= Harrisburg Symphony Orchestra =

American orchestra

The Harrisburg Symphony Orchestra (HSO) is an American orchestra based in Harrisburg, Pennsylvania, US.

The orchestra membership consists of professional players from Central Pennsylvania, Philadelphia, Baltimore, Washington, DC, New York, and other regions. Being able to select from such a wide variety of talent pools enables the HSO to perform at a particularly high artistic level. The HSO membership is represented by American Federation of Musicians (AFM) Local 269, and the group is a member of ROPA, the Regional Orchestra Players' Association.

==Music directors==
- 1931–1950: George King Raudenbush
- 1950–1974: Edwin McArthur
- 1974–1978: David Epstein
- 1978–1994: Larry Newland
- 1995–1999: Richard Westerfield
- 2000–present: Stuart Malina

==Notable soloists==

1931 – Present
| Pianists | Organists | Harpsichordist | Violinists | Harpist | Double Bassist | Cellists | Singers |
|---|---|---|---|---|---|---|---|
| Emanuel Ax | Paul Calloway | Igor Kipnis | John Corigliano | Yolanda Kondonassis | Gary Karr | Zuill Bailey | Rose Bampton |
| Jeffrey Biegel | John Weaver |  | Chee-Yun |  |  | Raya Garbvousova | Roberta Peters |
| Sarah Davis Buechner |  |  | Pamela Frank |  |  | Bernard Greenhouse | Regina Resnik |
| Claude Frank |  |  | Miriam Fried |  |  | Lynn Harrell | Trapp Family Singers |
| Stephen Hough |  |  | Joseph Fuchs |  |  | Elsa Hilger |  |
| Eugene Istomin |  |  | Carroll Glenn |  |  | Leslie Parnas |  |
| Grant Johannesen |  |  | Leila Josefowicz |  |  | Grego Piatigorsky |  |
| Jacob Lateiner |  |  | Augustin Hadelich |  |  |  |  |
| Earl Wild |  |  | Erica Morini |  |  |  |  |
|  |  |  | Ruggiero Ricci |  |  |  |  |
|  |  |  | Gil Shaham |  |  |  |  |
|  |  |  | Joseph Szigeti |  |  |  |  |
|  |  |  | Efrem Zimbalist |  |  |  |  |
|  |  |  | Pinchas Zukerman |  |  |  |  |

==Youth Symphony Orchestra==
The Harrisburg Youth Symphony Orchestra was founded in 1953. The current conductor of the Youth Symphony is Gregory Woodbridge.

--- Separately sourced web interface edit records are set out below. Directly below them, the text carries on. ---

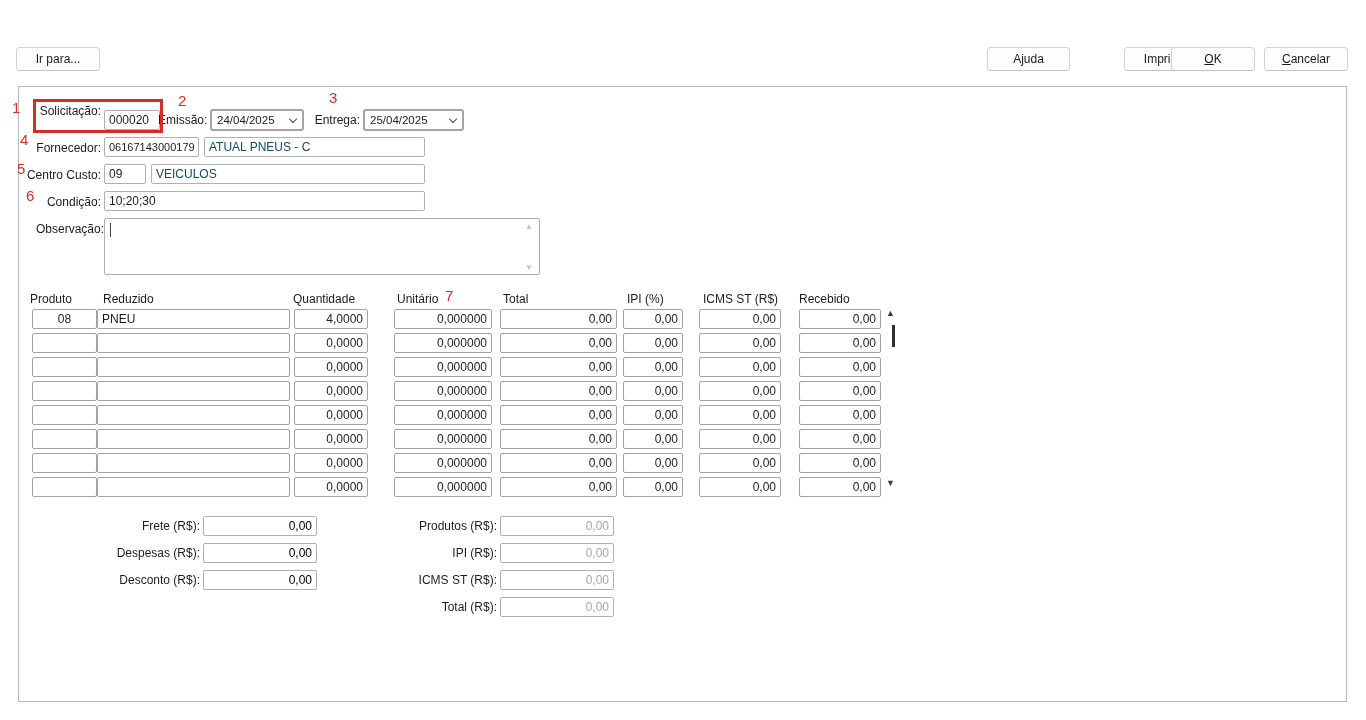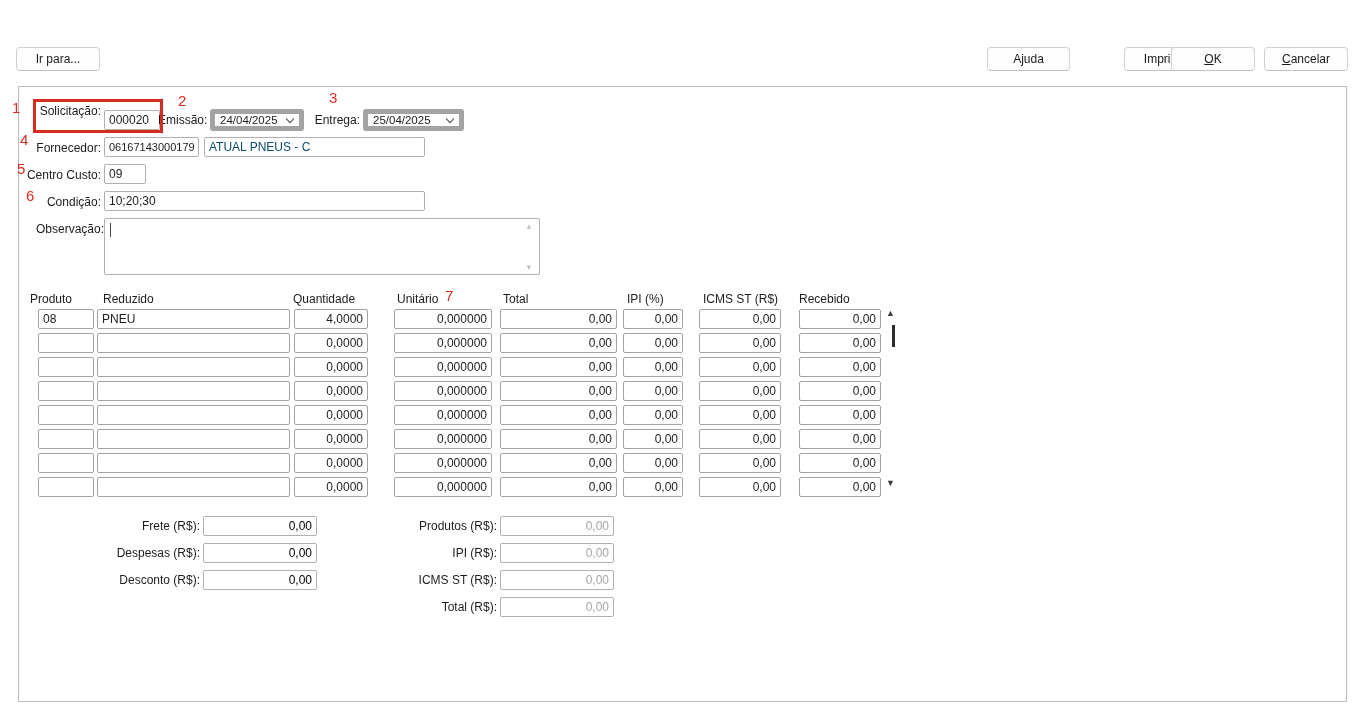--- a/index.html
+++ b/index.html
@@ -26,7 +26,7 @@
   .dis { color:#a6a6a6; }
   .fs11 { font-size:11px; }
 
-  .combo { position:absolute; background:#fff; border:5px solid #a3a3a3; border-radius:3px; display:flex; align-items:center; font-size:11.5px; color:#1c1c1c; padding:0 6px 0 5px; height:22px; cursor:pointer; }
+  .combo { position:absolute; background:#fff; border:2px solid #a3a3a3; border-radius:3px; display:flex; align-items:center; font-size:11.5px; color:#1c1c1c; padding:0 6px 0 5px; height:22px; cursor:pointer; }
   .combo .ct { flex:1; }
   .chev { width:6px; height:6px; border-right:1.4px solid #4a4a4a; border-bottom:1.4px solid #4a4a4a; transform:rotate(45deg); margin-top:-3px; }
 

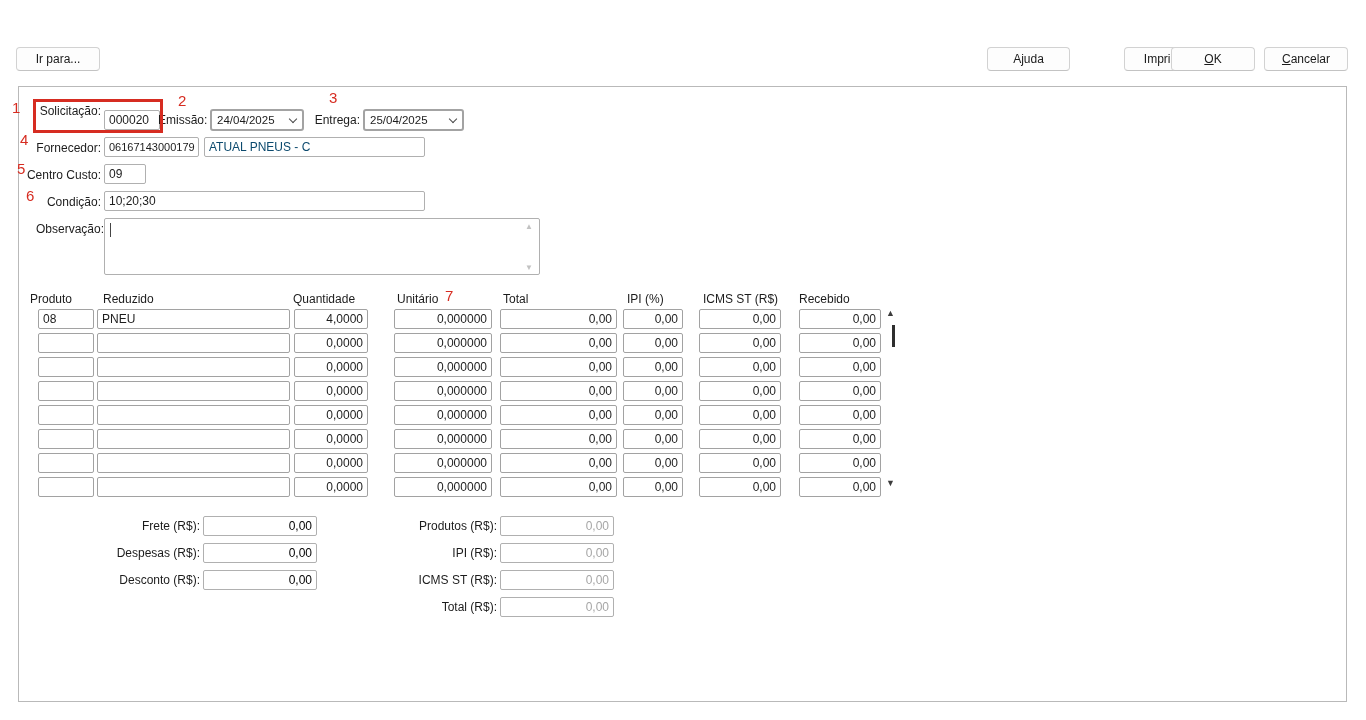--- a/index.html
+++ b/index.html
@@ -95,6 +95,7 @@
 
   <span class="lbl" style="left:26px; top:168px; width:75px;">Centro Custo:</span>
   <div class="tb" style="left:104px; top:164px; width:42px;">09</div>
+  <div class="tb ro" style="left:151px; top:164px; width:274px;">VEICULOS</div>
 
   <span class="lbl" style="left:36px; top:195px; width:65px;">Condição:</span>
   <div class="tb" style="left:104px; top:191px; width:321px;">10;20;30</div>

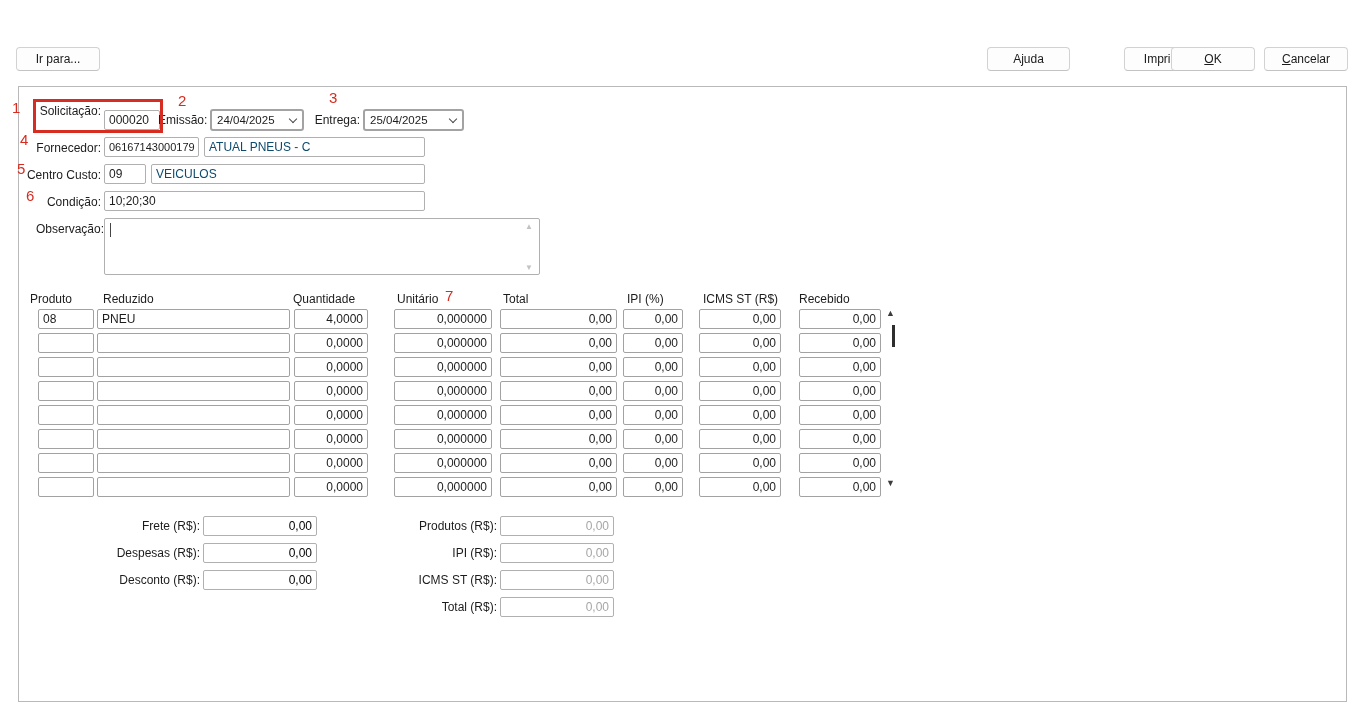--- a/index.html
+++ b/index.html
@@ -39,7 +39,7 @@
   .grid-body { position:absolute; left:30px; top:309px; width:852px; }
   .grid-row { position:relative; height:24px; }
   .gcell { position:absolute; top:0; height:20px; border:1px solid #a2a2a2; border-radius:2px; background:#fff; font-size:12px; line-height:18px; padding:0 4px; color:#1c1c1c; overflow:hidden; white-space:nowrap; }
-  .c-produto    { left:8px;     width:56px; }
+  .c-produto    { left:2px;     width:65px;text-align:center; }
   .c-reduzido   { left:67px;  width:193px; }
   .c-quantidade { left:264px; width:74px; }
   .c-unitario   { left:364px; width:98px; }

==Harrisburg Symphony Society==

The Harrisburg Symphony Society was established in 1990 as the volunteer auxiliary of the Harrisburg Symphony Orchestra. The organization promotes the growth and visibility of the orchestra through fundraising events, support of educational programs and hospitality for the musicians. Since its founding, the HSS has raised over $3 million to directly benefit the Orchestra. Membership is open to those who share a love of music and want to support the HSO.

==Volunteers==

The Harrisburg Symphony benefits from the dedicated and loyal participation of over a 100-person volunteer base. These volunteers, many who have been with the HSO for 20, 30, or 40+ years, assist in ticket scanning, seating, and many other duties on concert weekends.